** WHAT IS EXPECTED **
Repeat the following data exactly, omitting pictures.

○ ○ ○ ○ ○

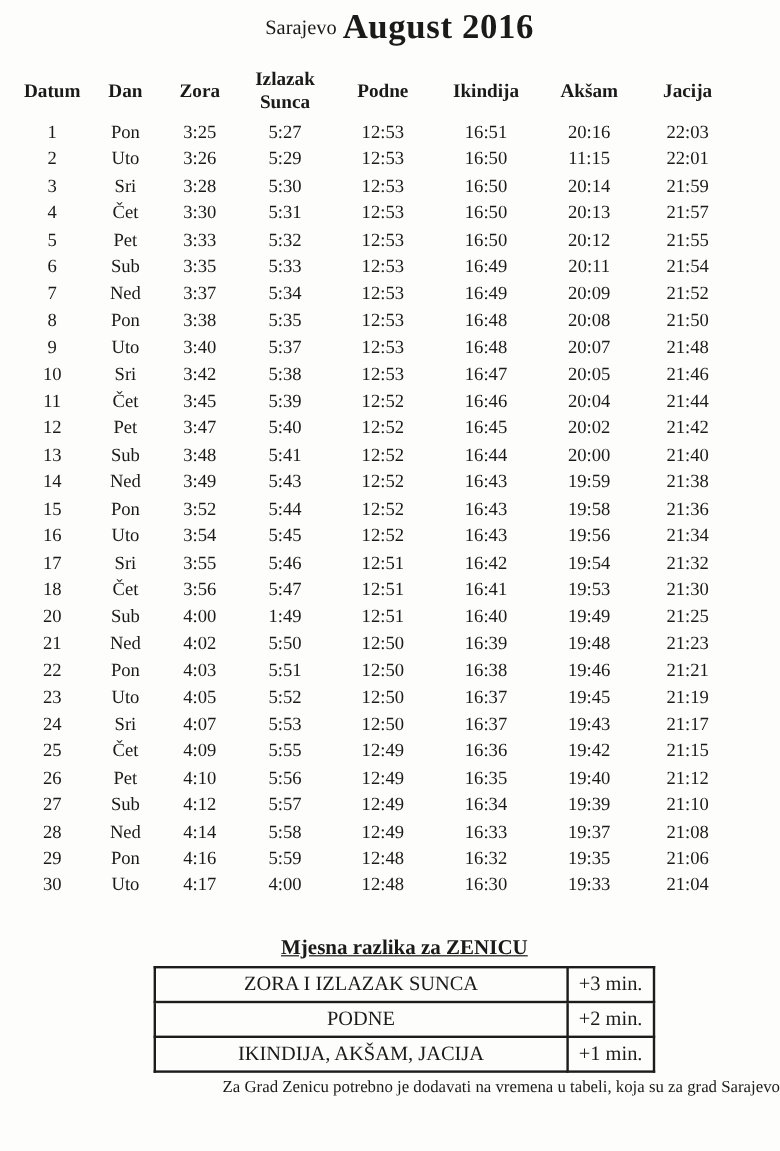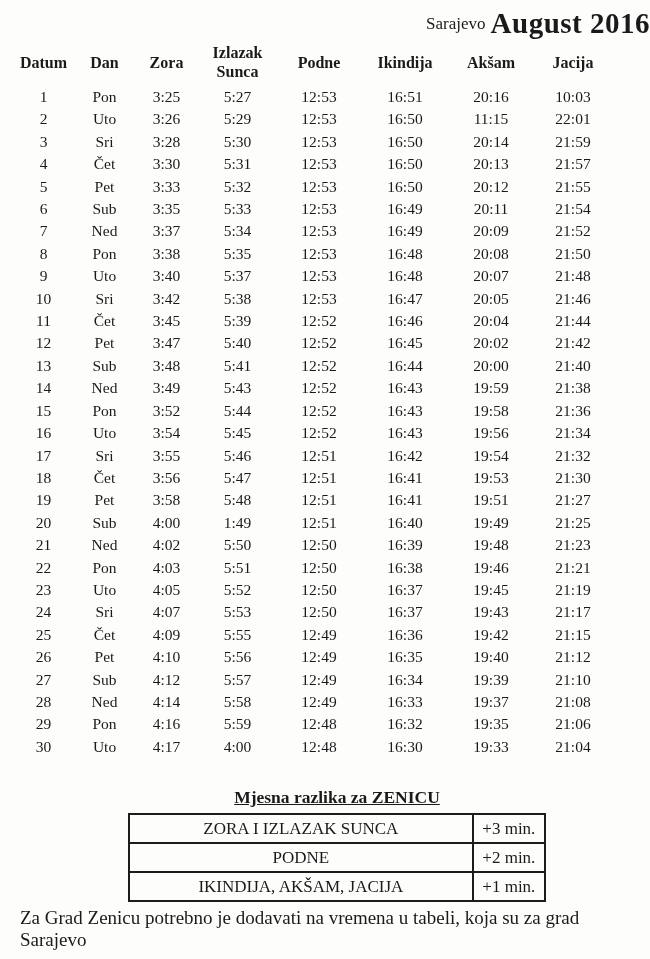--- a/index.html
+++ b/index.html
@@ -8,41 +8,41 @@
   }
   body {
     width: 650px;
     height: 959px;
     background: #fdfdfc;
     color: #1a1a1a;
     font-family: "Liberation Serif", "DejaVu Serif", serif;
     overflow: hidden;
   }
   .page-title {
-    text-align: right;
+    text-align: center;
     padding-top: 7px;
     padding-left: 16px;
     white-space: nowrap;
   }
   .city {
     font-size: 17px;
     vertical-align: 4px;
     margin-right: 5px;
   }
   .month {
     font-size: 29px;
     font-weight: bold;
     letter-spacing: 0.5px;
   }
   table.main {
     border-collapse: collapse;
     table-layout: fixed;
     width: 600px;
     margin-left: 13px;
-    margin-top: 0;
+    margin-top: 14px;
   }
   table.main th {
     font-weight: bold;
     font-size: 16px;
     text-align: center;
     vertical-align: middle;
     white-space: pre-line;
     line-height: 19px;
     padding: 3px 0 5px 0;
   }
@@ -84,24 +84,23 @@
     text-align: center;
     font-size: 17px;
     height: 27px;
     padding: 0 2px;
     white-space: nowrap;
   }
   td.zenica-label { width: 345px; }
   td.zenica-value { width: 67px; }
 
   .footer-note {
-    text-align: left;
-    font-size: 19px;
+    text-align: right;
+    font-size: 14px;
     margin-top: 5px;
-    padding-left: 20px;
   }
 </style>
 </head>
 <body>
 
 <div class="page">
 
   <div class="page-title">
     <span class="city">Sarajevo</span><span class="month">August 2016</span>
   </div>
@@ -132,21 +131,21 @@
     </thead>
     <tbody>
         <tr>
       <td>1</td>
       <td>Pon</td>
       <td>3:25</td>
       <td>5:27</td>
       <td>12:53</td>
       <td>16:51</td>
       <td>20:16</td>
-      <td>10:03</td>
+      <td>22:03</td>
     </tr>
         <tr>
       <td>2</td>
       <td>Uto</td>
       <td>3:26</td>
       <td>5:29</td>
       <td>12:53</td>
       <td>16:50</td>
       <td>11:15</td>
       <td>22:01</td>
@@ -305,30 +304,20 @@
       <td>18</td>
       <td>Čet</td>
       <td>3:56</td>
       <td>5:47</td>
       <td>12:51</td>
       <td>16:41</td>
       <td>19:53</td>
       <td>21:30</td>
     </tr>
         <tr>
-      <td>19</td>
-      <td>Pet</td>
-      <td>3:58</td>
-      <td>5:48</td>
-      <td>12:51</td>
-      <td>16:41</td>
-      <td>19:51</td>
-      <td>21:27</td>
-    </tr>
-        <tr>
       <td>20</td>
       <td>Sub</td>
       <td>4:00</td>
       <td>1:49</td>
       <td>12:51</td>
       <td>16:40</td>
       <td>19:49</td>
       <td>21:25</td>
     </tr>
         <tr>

○ ○ ○ ○ ○

** RESPONSE TO THE TASK **
--- a/index.html
+++ b/index.html
@@ -8,41 +8,41 @@
   }
   body {
     width: 650px;
     height: 959px;
     background: #fdfdfc;
     color: #1a1a1a;
     font-family: "Liberation Serif", "DejaVu Serif", serif;
     overflow: hidden;
   }
   .page-title {
-    text-align: right;
+    text-align: center;
     padding-top: 7px;
     padding-left: 16px;
     white-space: nowrap;
   }
   .city {
     font-size: 17px;
     vertical-align: 4px;
     margin-right: 5px;
   }
   .month {
     font-size: 29px;
     font-weight: bold;
     letter-spacing: 0.5px;
   }
   table.main {
     border-collapse: collapse;
     table-layout: fixed;
     width: 600px;
     margin-left: 13px;
-    margin-top: 0;
+    margin-top: 14px;
   }
   table.main th {
     font-weight: bold;
     font-size: 16px;
     text-align: center;
     vertical-align: middle;
     white-space: pre-line;
     line-height: 19px;
     padding: 3px 0 5px 0;
   }
@@ -84,24 +84,23 @@
     text-align: center;
     font-size: 17px;
     height: 27px;
     padding: 0 2px;
     white-space: nowrap;
   }
   td.zenica-label { width: 345px; }
   td.zenica-value { width: 67px; }
 
   .footer-note {
-    text-align: left;
-    font-size: 19px;
+    text-align: right;
+    font-size: 14px;
     margin-top: 5px;
-    padding-left: 20px;
   }
 </style>
 </head>
 <body>
 
 <div class="page">
 
   <div class="page-title">
     <span class="city">Sarajevo</span><span class="month">August 2016</span>
   </div>
@@ -132,21 +131,21 @@
     </thead>
     <tbody>
         <tr>
       <td>1</td>
       <td>Pon</td>
       <td>3:25</td>
       <td>5:27</td>
       <td>12:53</td>
       <td>16:51</td>
       <td>20:16</td>
-      <td>10:03</td>
+      <td>22:03</td>
     </tr>
         <tr>
       <td>2</td>
       <td>Uto</td>
       <td>3:26</td>
       <td>5:29</td>
       <td>12:53</td>
       <td>16:50</td>
       <td>11:15</td>
       <td>22:01</td>
@@ -305,30 +304,20 @@
       <td>18</td>
       <td>Čet</td>
       <td>3:56</td>
       <td>5:47</td>
       <td>12:51</td>
       <td>16:41</td>
       <td>19:53</td>
       <td>21:30</td>
     </tr>
         <tr>
-      <td>19</td>
-      <td>Pet</td>
-      <td>3:58</td>
-      <td>5:48</td>
-      <td>12:51</td>
-      <td>16:41</td>
-      <td>19:51</td>
-      <td>21:27</td>
-    </tr>
-        <tr>
       <td>20</td>
       <td>Sub</td>
       <td>4:00</td>
       <td>1:49</td>
       <td>12:51</td>
       <td>16:40</td>
       <td>19:49</td>
       <td>21:25</td>
     </tr>
         <tr>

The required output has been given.